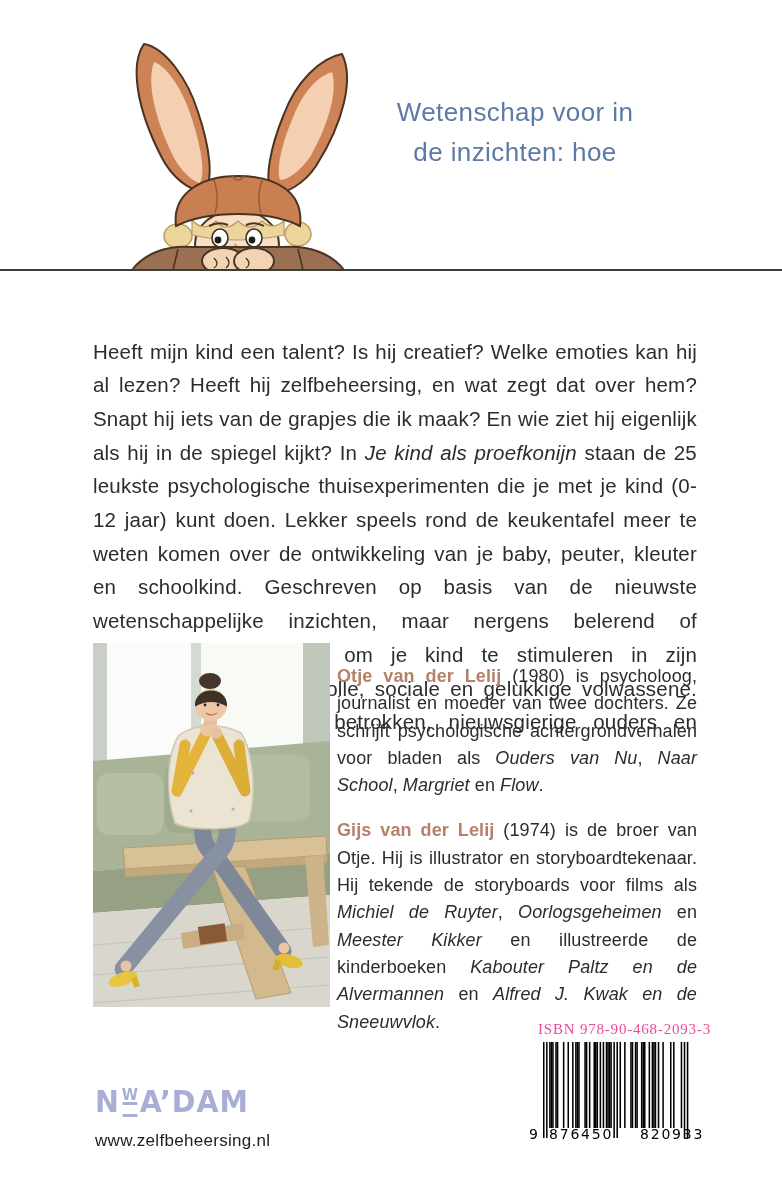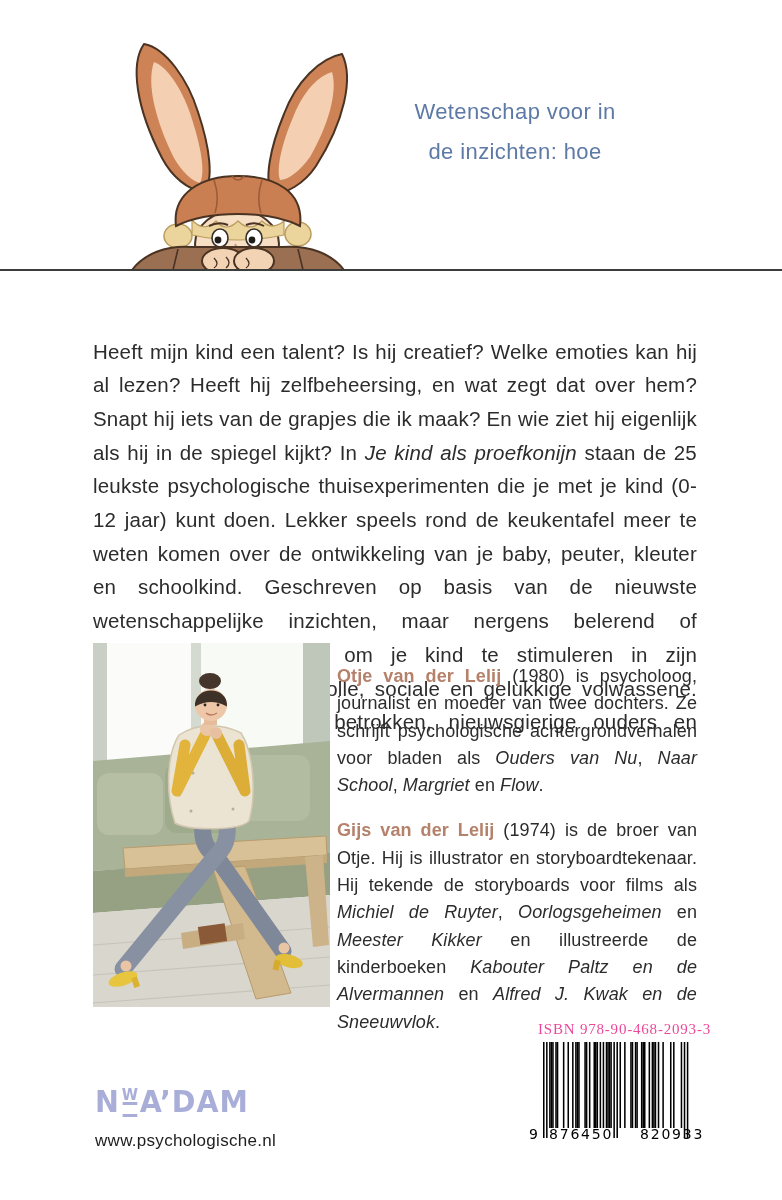--- a/index.html
+++ b/index.html
@@ -13,7 +13,7 @@
   
   .tagline{
     position:absolute;left:352px;top:92px;width:326px;text-align:center;
-    color:var(--tagline);font-size:22px;line-height:40px;font-weight:300;letter-spacing:.4px;
+    color:var(--tagline);font-size:26px;line-height:40px;font-weight:300;letter-spacing:.4px;
   }
   .tagline span{display:block;}
   

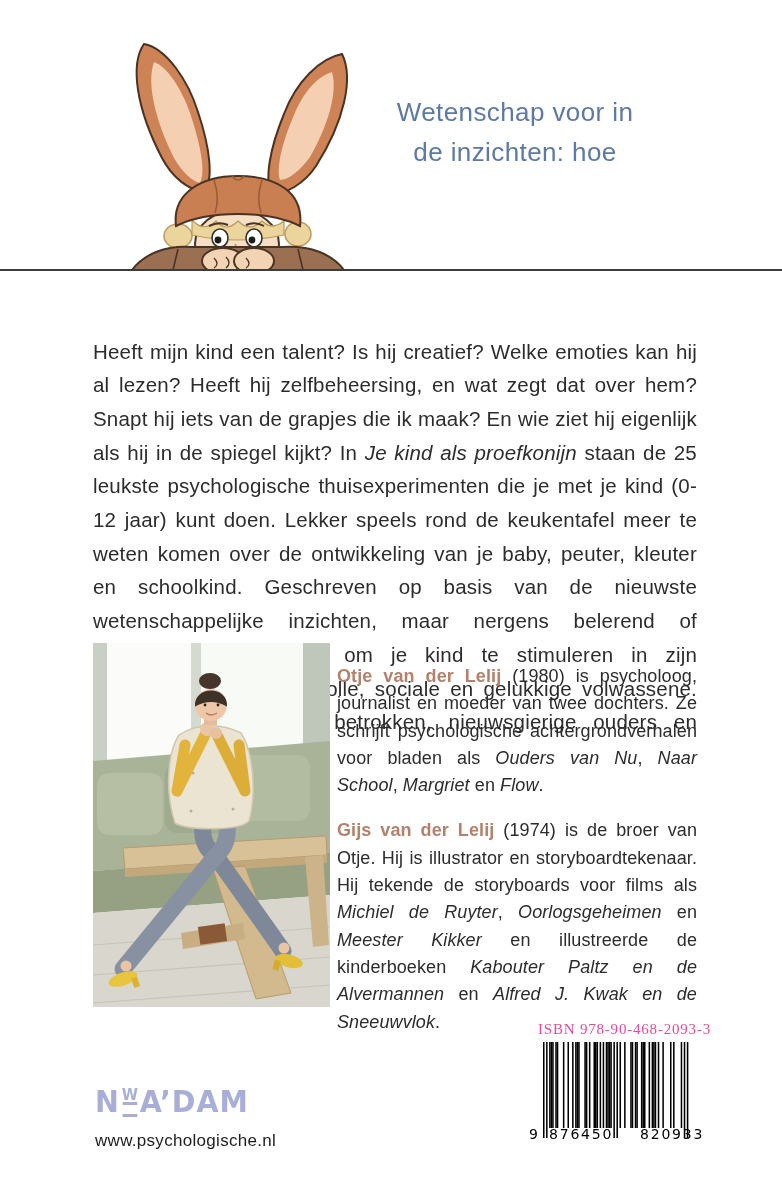--- a/index.html
+++ b/index.html
@@ -203,7 +203,7 @@
     <span>A’DAM</span>
   </div>
 
-  <div class="website">www.psychologische.nl</div>
+  <div class="website">www.zelfbeheersing.nl</div>
 
   <div class="barcode-block">
     <div class="isbn-label">ISBN 978-90-468-2093-3</div>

* * *

Work task - Print the records again exactly, pictures excluded.

Solved problem -
--- a/index.html
+++ b/index.html
@@ -13,7 +13,7 @@
   
   .tagline{
     position:absolute;left:352px;top:92px;width:326px;text-align:center;
-    color:var(--tagline);font-size:22px;line-height:40px;font-weight:300;letter-spacing:.4px;
+    color:var(--tagline);font-size:26px;line-height:40px;font-weight:300;letter-spacing:.4px;
   }
   .tagline span{display:block;}
   

--- a/index.html
+++ b/index.html
@@ -203,7 +203,7 @@
     <span>A’DAM</span>
   </div>
 
-  <div class="website">www.psychologische.nl</div>
+  <div class="website">www.zelfbeheersing.nl</div>
 
   <div class="barcode-block">
     <div class="isbn-label">ISBN 978-90-468-2093-3</div>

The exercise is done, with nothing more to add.